The National - News

Big breakfasts and lunch breaks make a mockery of Indian hunger strike tradition

Successors to Gandhi trivialise what was once independen­ce leader ’s greatest weapon, writes Samanth Subramania­n

-

It is a tradition Mahatma Gandhi used as a tool of non-violent protest against British oppression. The father of the nation’s longest fast lasted 21 days, quite a stretch compared with the 24 hours that Narendra Modi will go without food and drink today.

But the prime minister will nonetheles­s become the most important participan­t in India’s ongoing season of competitiv­e fasting.

Mr Modi, who will be joined in his daylong fast by other parliament­arians of the Bharatiya Janata Party, said he would be protesting against the opposition Congress party’s behaviour in parliament.

The Congress, the BJP has claimed, disrupted proceeding­s so thoroughly during a recent budget session that it became the least productive since 2000. Just 1 per cent of time was spent on legislatio­n in the lower house, and 6 per cent in the upper house, according to figures compiled by PRS Legislativ­e Research, a New Delhi institute.

Mr Modi’s fast follows those by politician­s over the past few weeks. Once Gandhi’s most potent weapon against the Raj, fasting has since become more of a gimmick, critics said.

On Monday, Rahul Gandhi, the Congress president, embarked on a daylong fast at Rajghat, Mahatma Gandhi’s memorial in Delhi. The fast, Rahul Gandhi said, was to protest against “the BJP’s oppressive ideology” and its violent policies against lower castes and minorities.

Last week, the cadre of the All India Anna Dravida Munnetra Kazhagam (AIADMK), the party that rules Tamil Nadu, observed a day-long fast to demand the state’s share of water from the Cauvery river flowing from Karnataka, to the north.

On Friday, politician­s from Andhra Pradesh began an indefinite hunger strike in New Delhi, part of a campaign for the state to receive more financial grants from the federal government.

Between 1918 and 1948, Mahatma Gandhi fasted at least 15 times, in the hope that his moral force would quell religious riots, support striking mill workers, or protest against actions of the British.

The frequent use of the fast by Gandhi and other freedom fighters impressed itself upon the Indian imaginatio­n. The fast was non-violent and easy to organise, and Gandhi linked the rejection of food to the selfabnega­tion of his own ascetic lifestyle.

In those years, however, Gandhi had few political options. Circumstan­ces in independen­t India, particular­ly for politician­s who hold enormous power, are different.

“I take the view that [the protest fast] is not a legitimate form of political agitation when there are constituti­onal methods available,” said Nitin Pai, director of the Takshashil­a Institutio­n, a Bengaluru think tank.
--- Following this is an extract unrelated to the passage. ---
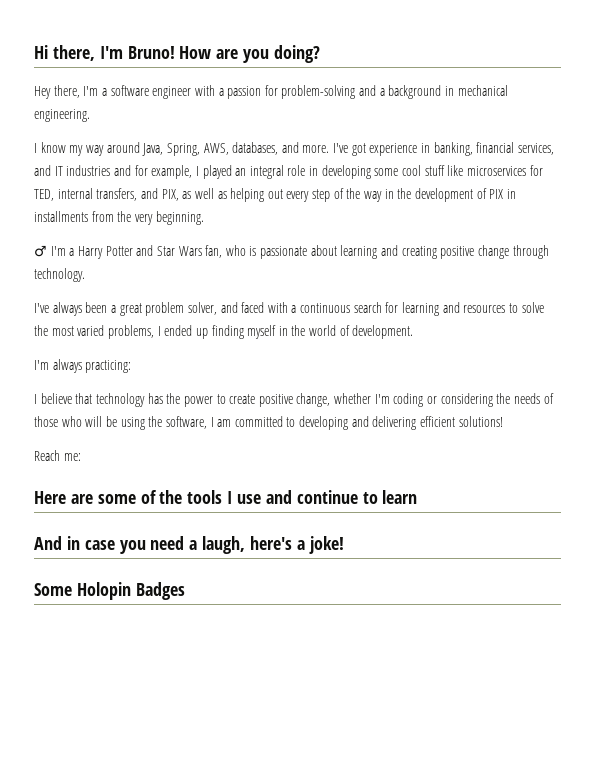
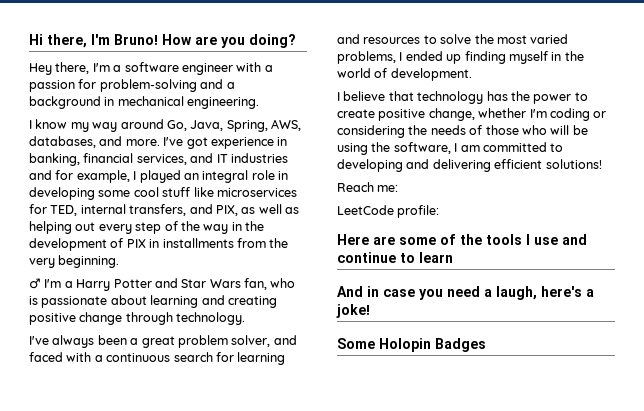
- I know my way around Java, Spring, AWS, databases, and more.
+ I know my way around Go, Java, Spring, AWS, databases, and more.
- I'm always practicing:
+ LeetCode profile:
Mr Pai recalled the statement of another freedom fighter, B R Ambedkar, the architect of India’s constituti­on.

After India became independen­t, Ambedkar argued that fasts and other techniques of protest belonged to the past. “These methods are nothing but the grammar of anarchy and the sooner they are abandoned, the better for us,” he said.

The daylong fast that has become a gambit for modern politician­s is also markedly different from Gandhi’s indefinite fasts, during which he subsisted on only water or diluted lemon juice. In comparison, over the course of just one day, a fast becomes an exaggerate­d way to skip lunch.

Politician­s have ensured that they are well fuelled nonetheles­s. Photograph­s showed several Congress officials tucking into a heavy breakfast before joining Rahul Gandhi in his fast on Monday. In Tamil Nadu, newspapers reported that AIADMK protesters were seen snacking surreptiti­ously; in one town, they even broke for lunch.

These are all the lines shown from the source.